A fourth issue can be raised about "data mining", more commonly known as big data. To train a neural network (deep learning), it will be given a multitude of examples and, depending on the difference between the result obtained and the expected result, the system will update its coefficients. These numbers of data on which the deep learning technique feeds are literally "excavated" before being transformed into useful information by establishing correlations between relational databases. In addition to the questions of data protection, there are also the questions of sorting this data with the risk of "cultural netflixisation". Indeed, in an interactionist vision of the circuit of an artwork, if the logarithm at the source of the proposals is already faulty, what about the consumers' analysis and then, what about the contents' proposals that will result from it... The popularity of Netflix is not only due to the novelty of a mode of dissemination of culture, but also to the control of the chain from production to reception, in this case closer to consumption.


On 11 March 2021, the digital work "Everydays: the First 5,000 Days" by the American artist Beeple was sold for 69.3 million dollars by the auction house Christie's, a record in this new market. This sale was made possible by a new authentication technology that uses the "blockchain" (cryptocurrencies) to detect copies and allows works to be marketed in the form of an NFT token (non-fungible): "any virtual object with a theoretically incontestable and inviolable identity, authenticity and traceability". Culture is also an issue of sovereignty which can be seen in particular in the competition from the GAFAs (Google, Apple, Facebook, Amazon).
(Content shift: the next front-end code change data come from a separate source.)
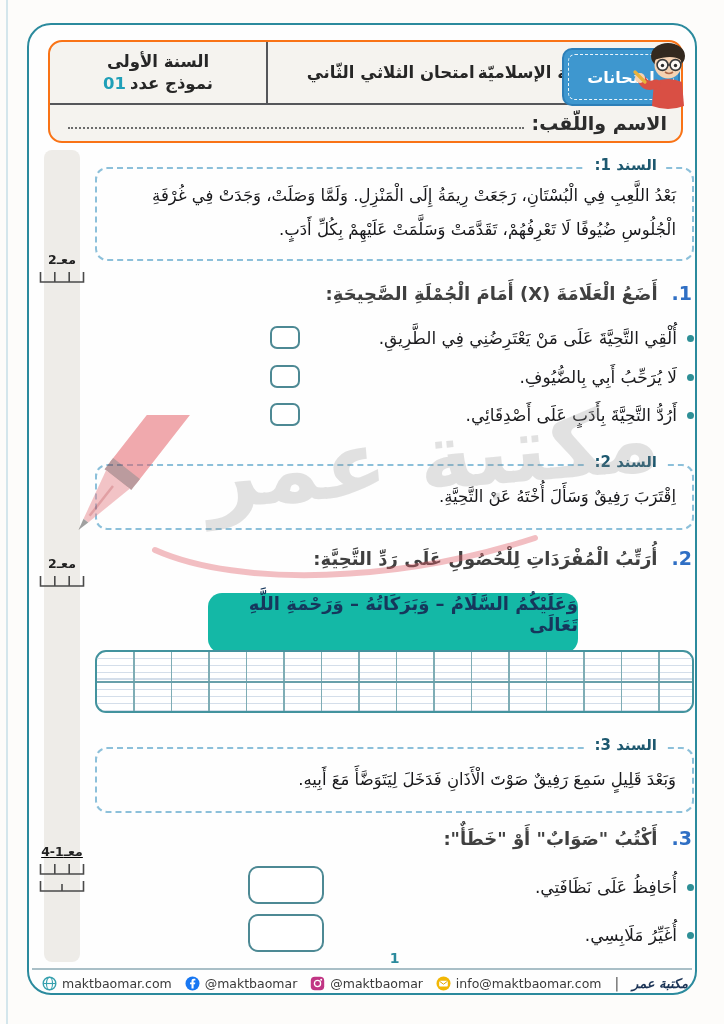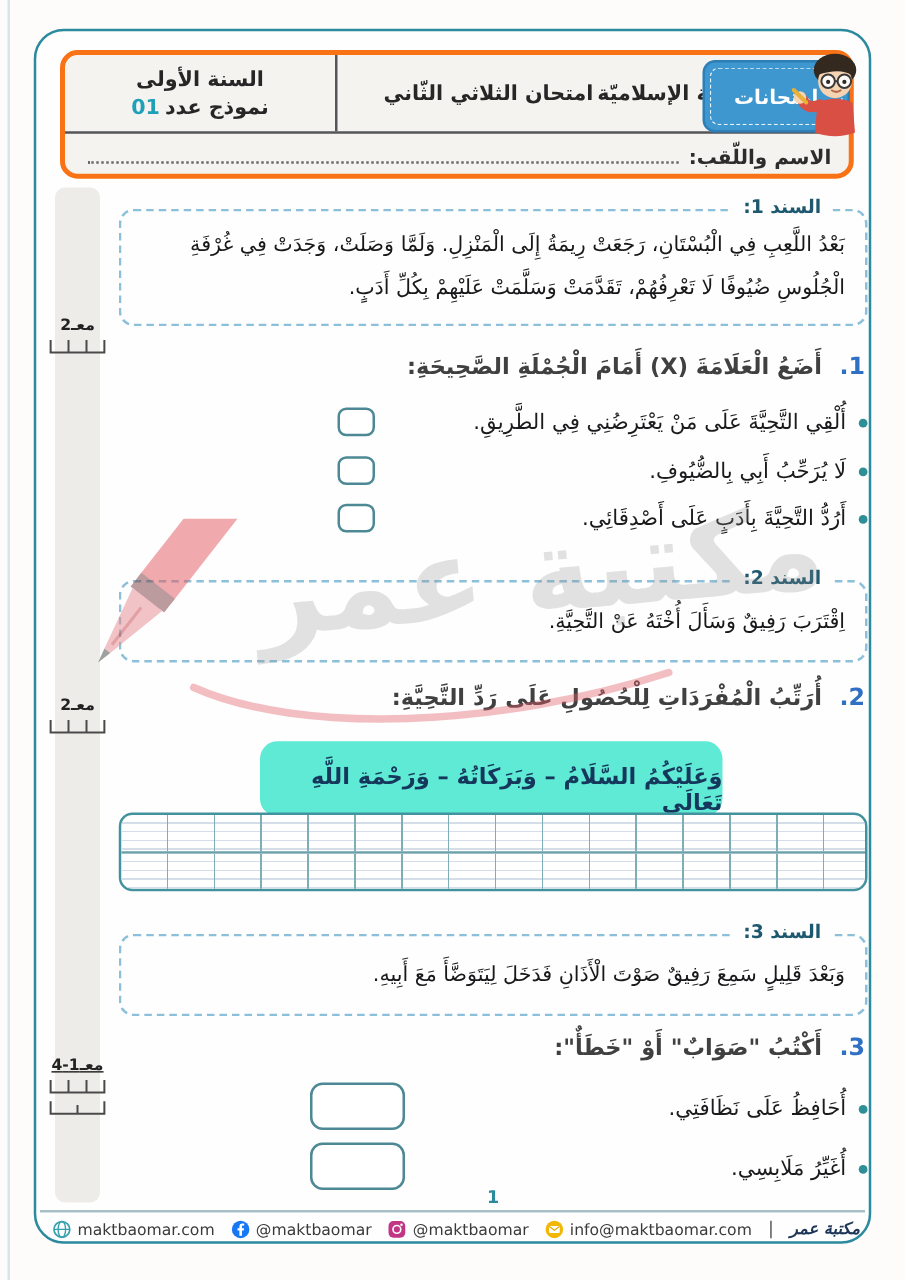--- a/index.html
+++ b/index.html
@@ -11,7 +11,7 @@
 
   
   .header-box { position:absolute; left:48px; top:40px; width:635px; height:103px;
-                border:4px solid #f97316; border-radius:14px; background:#f5f3ef; z-index:3; }
+                border:2px solid #f97316; border-radius:14px; background:#f5f3ef; z-index:3; }
   .header-row1 { display:flex; height:63px; border-bottom:2px solid #55565a; direction:ltr; }
   .hcell-left { width:218px; border-right:2px solid #55565a; display:flex; flex-direction:column;
                 align-items:center; justify-content:center; gap:3px; }

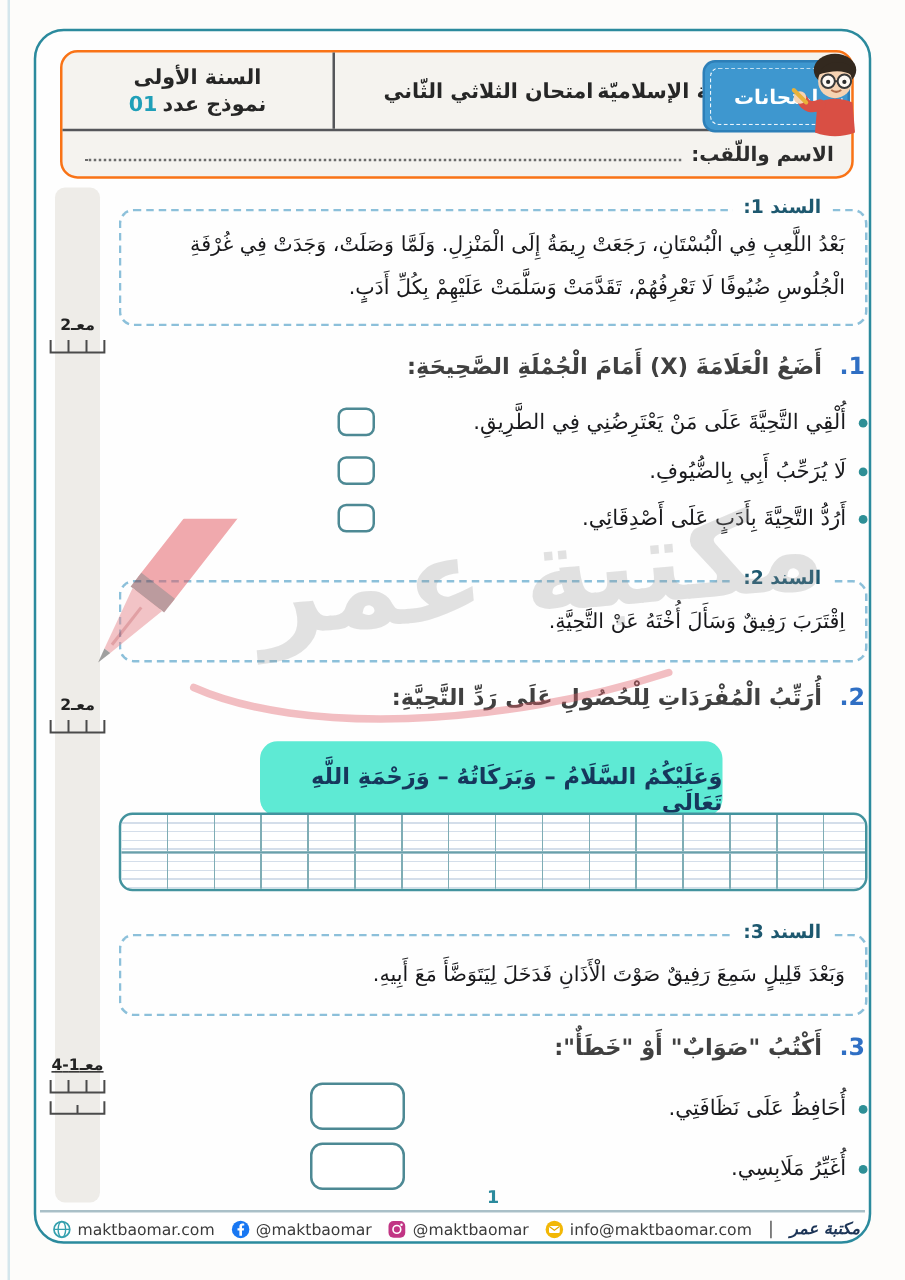--- a/index.html
+++ b/index.html
@@ -20,7 +20,7 @@
   .model-line { direction:rtl; font-size:16.5px; font-weight:bold; color:#262626; }
   .model-num { color:#1f9fb8; padding-right:4px; }
   .header-row2 { height:36px; display:flex; direction:rtl; align-items:center; padding:0 14px 0 16px; }
-  .name-label { font-size:16px; font-weight:bold; color:#2c2c2c; white-space:nowrap; }
+  .name-label { font-size:19px; font-weight:bold; color:#2c2c2c; white-space:nowrap; }
   .name-dots { flex:1; border-bottom:2px dotted #6b6b6b; height:1px; margin:10px 8px 0 2px; }
 
   .badge { position:absolute; left:562px; top:48px; width:118px; height:58px;

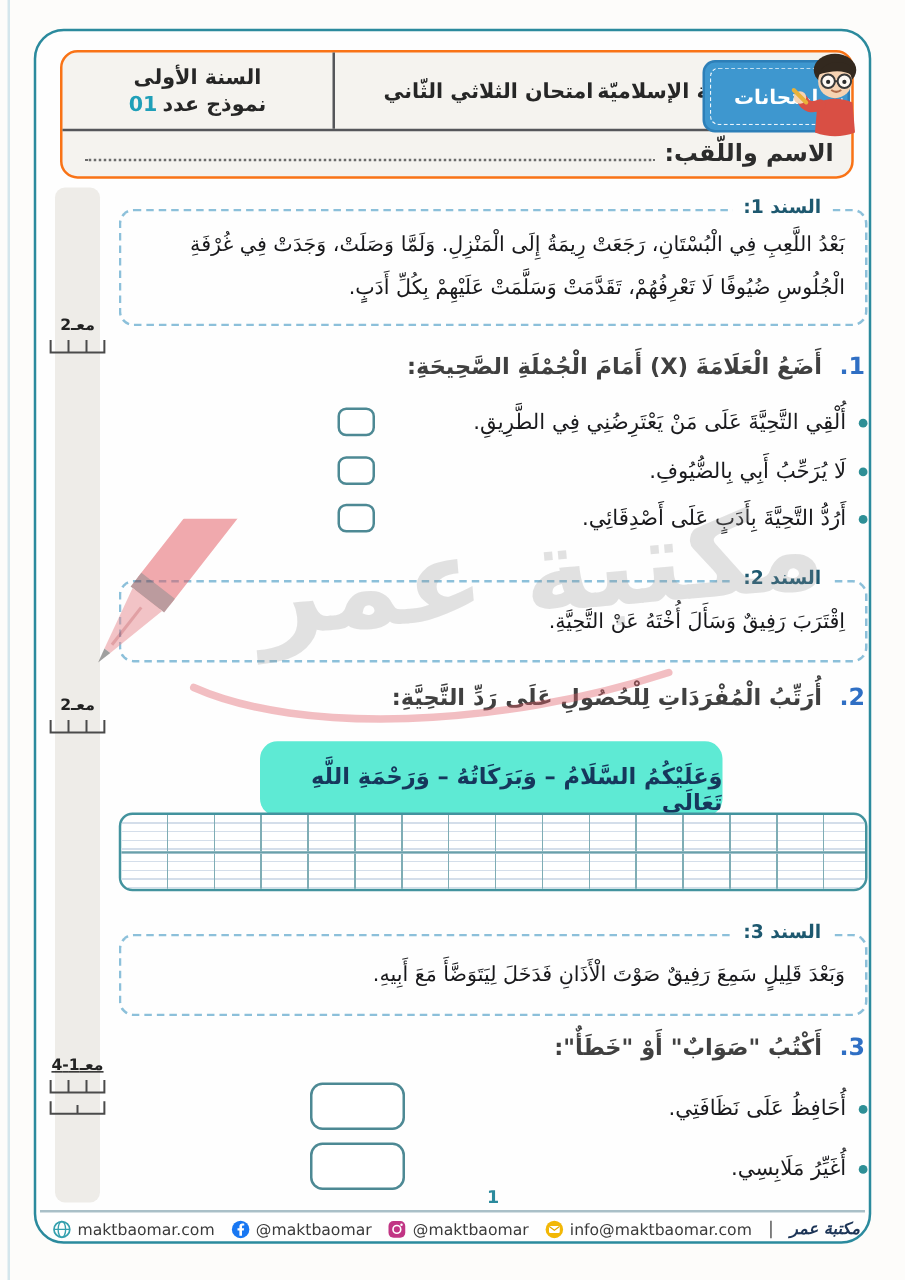--- a/index.html
+++ b/index.html
@@ -56,7 +56,7 @@
                 border:2.3px solid #4d8994; border-radius:10px; background:#fff; }
 
   .pill { position:absolute; left:208px; top:593px; width:370px; height:60px;
-          background:#5eead4; border-radius:14px; display:flex; align-items:flex-end;
+          background:#14b8a6; border-radius:14px; display:flex; align-items:flex-start;
           justify-content:center; z-index:3; }
   .pill-text { direction:rtl; color:#16375c; font-weight:bold; font-size:18px; }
During the Agora 3 organized organised by the senegalese multimedia centre Ker Thiossane for the 8th edition of Afropixel Festival -Power to the Commons, researcher and curator Tegan Bistow came back to the importance and challenges of data sharing, through the Masakhane project, whose mission is to strengthen and stimulate NLP researches in African languages, for Africans, by Africans. Despite the fact that 2000 of the world's languages are African, these languages are poorly represented in technology. Colonialism has obviously not helped in the preservation and integration of these African languages. But also the value given nowadays to ancestral or vernacular knowledges. The result is a technological space that does not understand African words, languages and therefore cultures and their history. Her research on vernacular knowledge is in the same vein and raises awareness of the importance of its preservation, particularly by emphasising the need for financial interests in intangible heritage. Data sharing therefore becomes an important stake. Beyond technology, the machine can become a real partner for the cultural actors or artists to encourage awareness of these issues.


From facial recognition to data processing, through questions of intellectual property, work automation, extractivism, cognitive biases, cultural appropriation or instances of domination, artificial intelligence raises major social debate points that artists question. Art therefore puts the question of AI's appropriation at the centre and insists on the need to use it as a tool for social co-construction, and it can open our eyes to the ethical problems posed by its development by denouncing the societal drifts of its use. It is in this sense that it is essential, because it continues the work of deconstructing the paradigms of AI and other technologies that are part of our daily lives by returning to the simple but essential questions: who is talking, to who, to say what and from where?